5(b) applies to packaging cases, boxes, and containers that are not intended to be reused. For example, a cardboard box with saltwater taffies inside should be classified as saltwater taffies.

Rule six: Subheading rule 

For legal purposes, the classification of goods in the subheadings of a heading shall be determined according to the terms of those subheadings and any related subheading notes on the understanding that only subheadings at the same level are comparable. For the purposes of this rule, the relative Section and Chapter Notes also apply.

Rules 1-5 cover every use case to classify to the heading level. Once you’ve selected your heading, you reapply rules 1-5 to determine your subheading classification.

For example, if you’re classifying a “Duracell battery,” you should have selected heading 8507, “Electric accumulators,” by following rule 3(a). From there, you’d select the subheading 8507.60, “Lithium,” based on reapplying rule 3(b), the product’s essential character.

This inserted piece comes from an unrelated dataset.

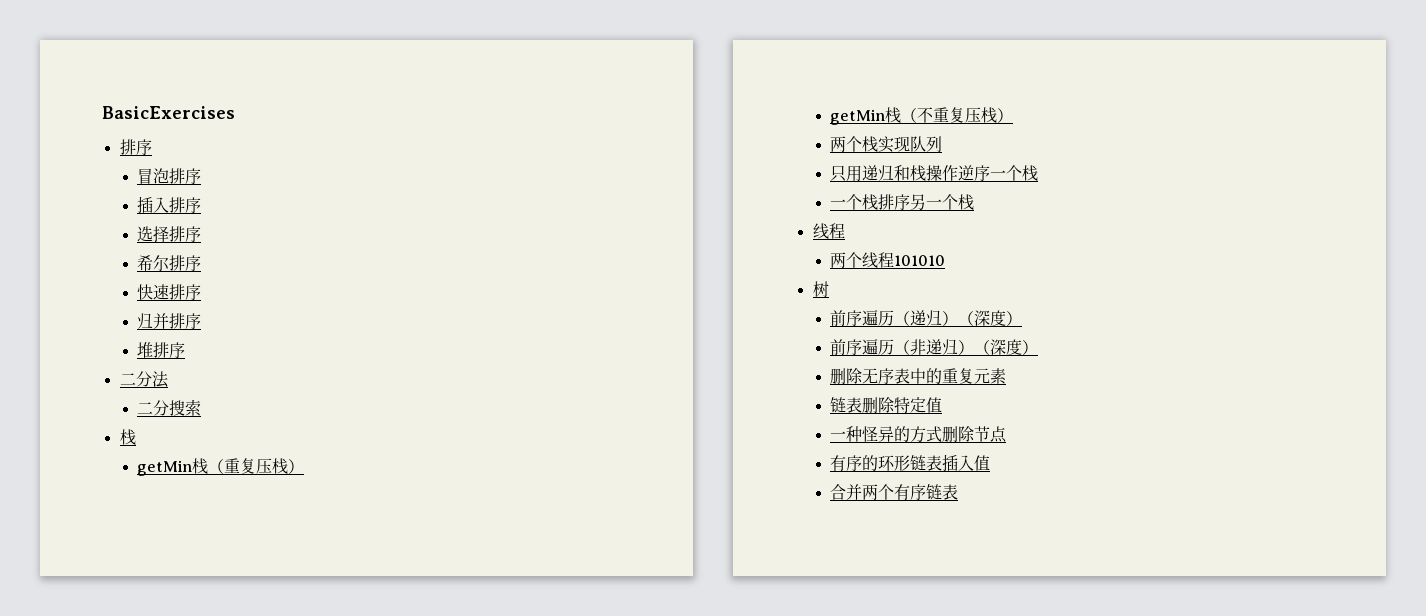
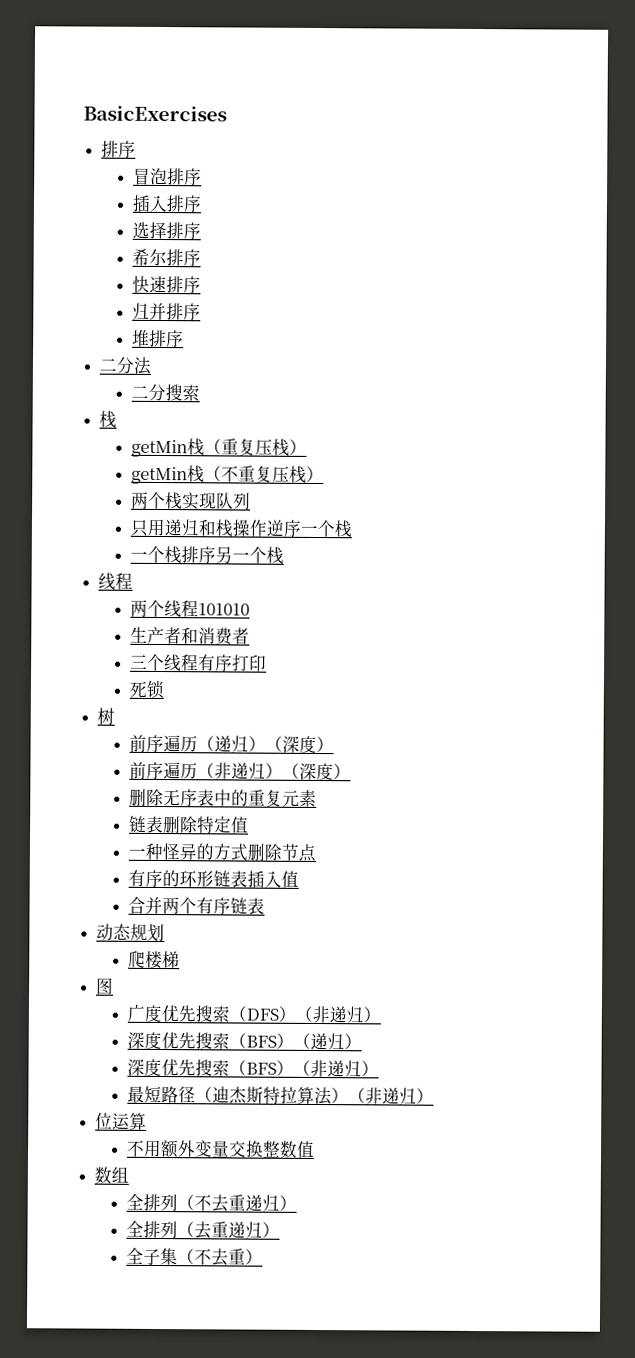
(946, 260) none -> [130,626,251,646] [130,653,268,673] [129,679,165,700] // 生产者和消费者 // 三个线程有序打印 // 死锁
(959, 492) none -> [96,923,166,943] [128,950,181,970] [96,977,115,995] [127,1004,382,1024] [127,1031,363,1051] [127,1058,380,1078] [127,1085,435,1106] [95,1112,148,1130] [126,1139,316,1159] [94,1166,130,1184] [126,1193,298,1213] [126,1220,281,1240] [126,1247,264,1267] // 动态规划 // 爬楼梯 // 图 // 广度优先搜索（DFS）（非递归） // 深度优先搜索（BFS）（递归） // 深度优先搜索（BFS）（非递归） // 最短路径（迪杰斯特拉算法）（非递归） // 位运算 // 不用额外变量交换整数值 // 数组 // 全排列（不去重递归） // 全排列（去重递归） // 全子集（不去重）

Exceptions to the universality of the six-digit WCO code classification structure do exist. Since every country has the autonomy to make determinations where certain goods fall into their tariff schedule, the door is open for goods to be sorted differently from country to country. For example, in the U.S., a metal food cart is classified as a metal cart, whereas in Canada it is classified as a kitchen tool. In this case, the classification for these two items will be found in different chapters. Although these divided classification results do exist, they are the exception, not the rule. In most cases, goods are classified in the same chapter, heading, and subheading from country to country.